An der Kasse tun sich die beiden Konkurrenten nicht viel
Kostbare Kleinwagen: Im Testtrimm kosten Nissan Micra 0.9 IG-T und Kia Rio 1.2 über 18.000 Euro.
Der Kia bewältigt die gleiche Tour deutlich aufgeregter und barscher. Schon in der Stadt meldet er jeden Gullydeckel und jede Nachlässigkeit der Straßenbauer. Da zeigt er sich gewissenhaft wie Politessen im Knöllchenrausch – und mindestens genauso unangenehm. Auch über Land kann er diese Steifheit im Anfedern nie ganz ablegen, fehlt ihm die großzügigere Gelassenheit des Nissan. Hier leistet sich Kia eine seiner wenigen echten Schwächen. Kia lockt mit einem Grundpreis von 11.690 Euro – mit allen im Test wirksamen Extras kommt der kleine Koreaner aber auf stolze 18.320 Euro. Viel Geld, das aber auch Nissan verlangt. Im Testrimm werden für den Micra ambitionierte 18.590 Euro fällig. Die großzügigen Garantieversprechen trösten uns immerhin ein wenig. Drei Jahre bei Nissan, sogar sieben bei Kia – bitte nachmachen, auch in Deutschland. Kleiner Haken bei den Fernost-Flöhen: Sowohl Rio als auch Micra müssen jedes Jahr in die Werkstatt, Kia erlaubt alternativ maximal 15.000, Nissan wenigstens 20.000 Kilometer. Ganz ehrlich, da wäre etwas mehr Selbstvertrauen angesagt. Muss ja nicht gleich in Größenwahn ausarten.

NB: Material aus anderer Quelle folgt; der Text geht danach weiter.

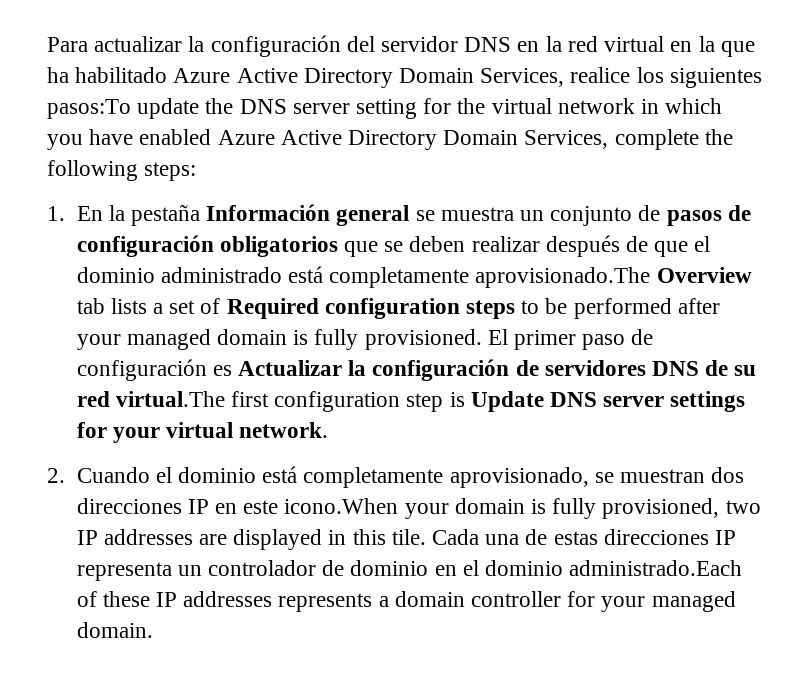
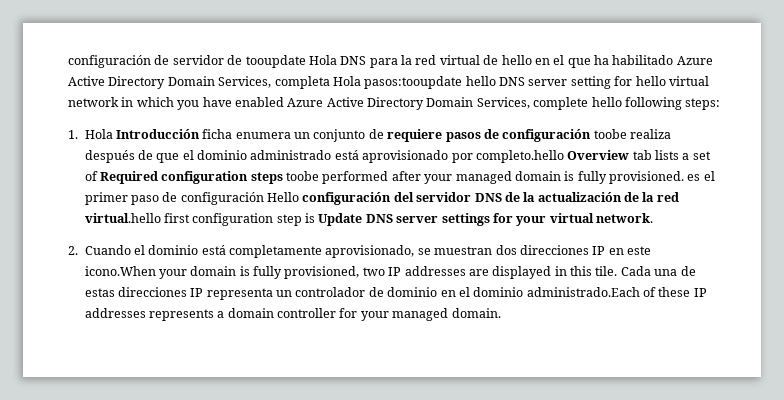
- Para actualizar la configuración del servidor DNS en la red virtual en la que ha habilitado Azure Active Directory Domain Services, realice los siguientes pasos:To update the DNS server setting for the virtual network in which you have enabled Azure Active Directory Domain Services, complete the following steps:
+ configuración de servidor de tooupdate Hola DNS para la red virtual de hello en el que ha habilitado Azure Active Directory Domain Services, completa Hola pasos:tooupdate hello DNS server setting for hello virtual network in which you have enabled Azure Active Directory Domain Services, complete hello following steps:
- 1. En la pestaña Información general se muestra un conjunto de pasos de configuración obligatorios que se deben realizar después de que el dominio administrado está completamente aprovisionado.The Overview tab lists a set of Required configuration steps to be performed after your managed domain is fully provisioned. El primer paso de configuración es Actualizar la configuración de servidores DNS de su red virtual.The first configuration step is Update DNS server settings for your virtual network.
+ 1. Hola Introducción ficha enumera un conjunto de requiere pasos de configuración toobe realiza después de que el dominio administrado está aprovisionado por completo.hello Overview tab lists a set of Required configuration steps toobe performed after your managed domain is fully provisioned. es el primer paso de configuración Hello configuración del servidor DNS de la actualización de la red virtual.hello first configuration step is Update DNS server settings for your virtual network.

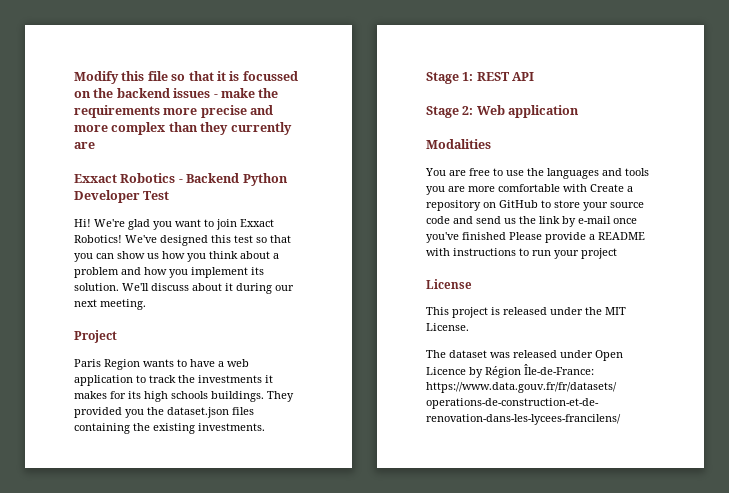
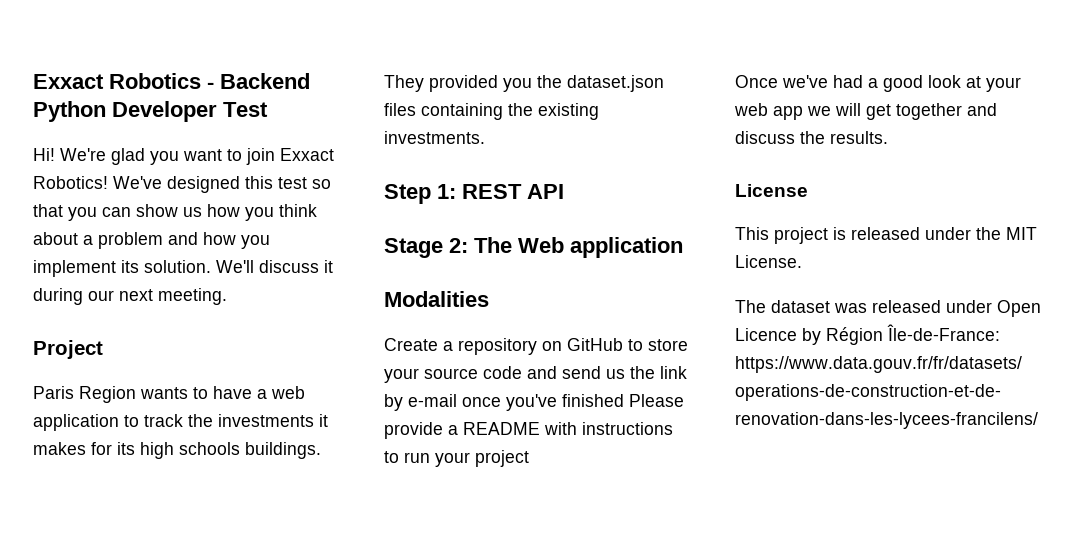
- Modify this file so that it is focussed on the backend issues - make the requirements more precise and more complex than they currently are
- We'll discuss about it during our next meeting.
+ We'll discuss it during our next meeting.
- Stage 1: REST API
+ Step 1: REST API
- Stage 2: Web application
+ Stage 2: The Web application
- You are free to use the languages and tools you are more comfortable with Create a repository on GitHub to store your source code and send us the link by e-mail once you've finished Please provide a README with instructions to run your project
+ Create a repository on GitHub to store your source code and send us the link by e-mail once you've finished Please provide a README with instructions to run your project
+ Once we've had a good look at your web app we will get together and discuss the results.

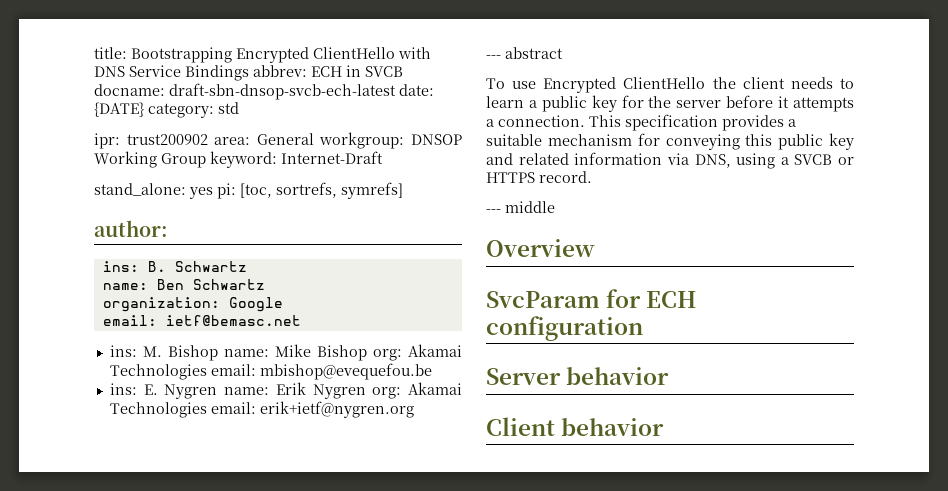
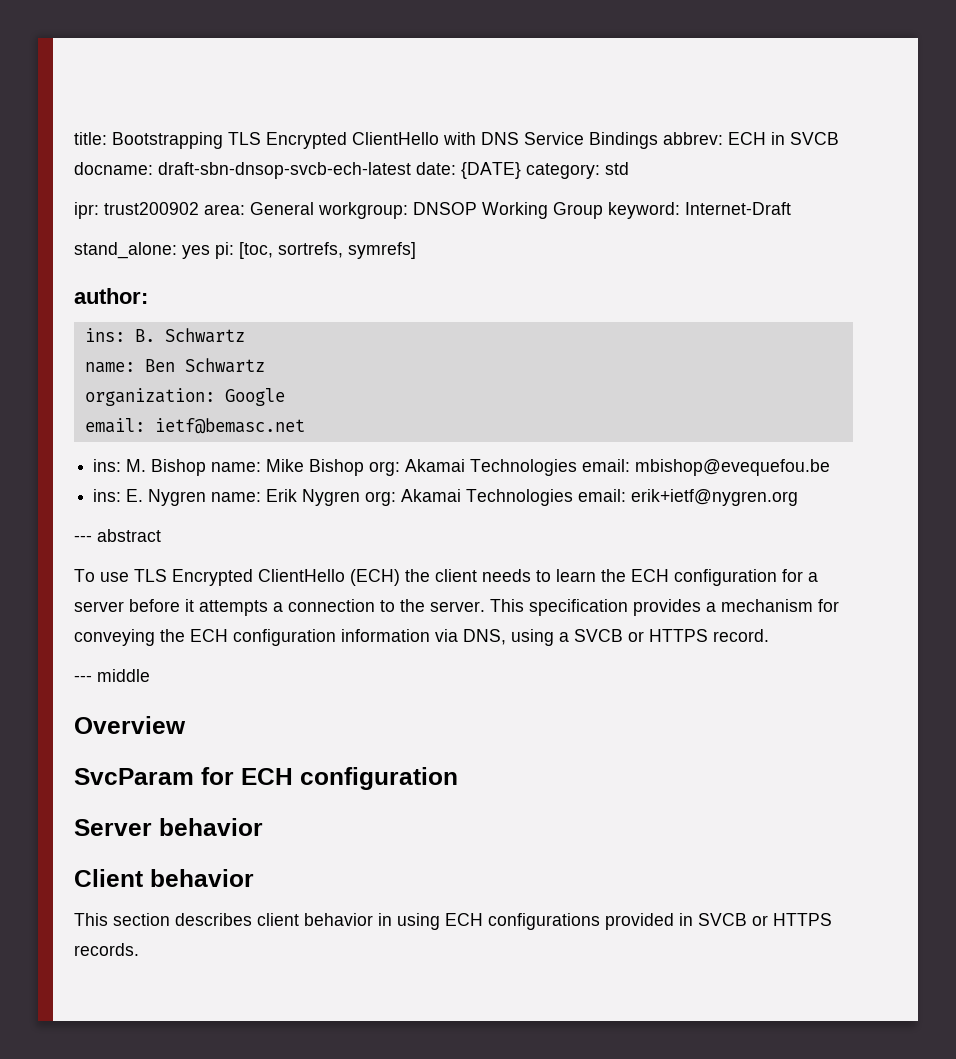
- title: Bootstrapping Encrypted ClientHello with DNS Service Bindings abbrev: ECH in SVCB docname: draft-sbn-dnsop-svcb-ech-latest date: {DATE} category: std
+ title: Bootstrapping TLS Encrypted ClientHello with DNS Service Bindings abbrev: ECH in SVCB docname: draft-sbn-dnsop-svcb-ech-latest date: {DATE} category: std
- To use Encrypted ClientHello the client needs to learn a public key for the server before it attempts a connection.
+ To use TLS Encrypted ClientHello (ECH) the client needs to learn the ECH configuration for a server before it attempts a connection to the server.
- This specification provides a suitable mechanism for conveying this public key and related information via DNS, using a SVCB or HTTPS record.
+ This specification provides a mechanism for conveying the ECH configuration information via DNS, using a SVCB or HTTPS record.
+ This section describes client behavior in using ECH configurations provided in SVCB or HTTPS records.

Keine Frage, die frische Kurzware aus Fernost gefällt nicht nur mit flotter Optik. Nein, beide Minis vermitteln auch das gute Gefühl, ein richtig erwachsenes Automobil zu fahren. Der Kia setzt sich mit seinem besseren Raumangebot und den geringeren Kosten am Ende recht deutlich an die Spitze. Der Micra bleibt aber ein Tipp für Freunde des flotten Fahrspaßes und eines dynamischen Designs.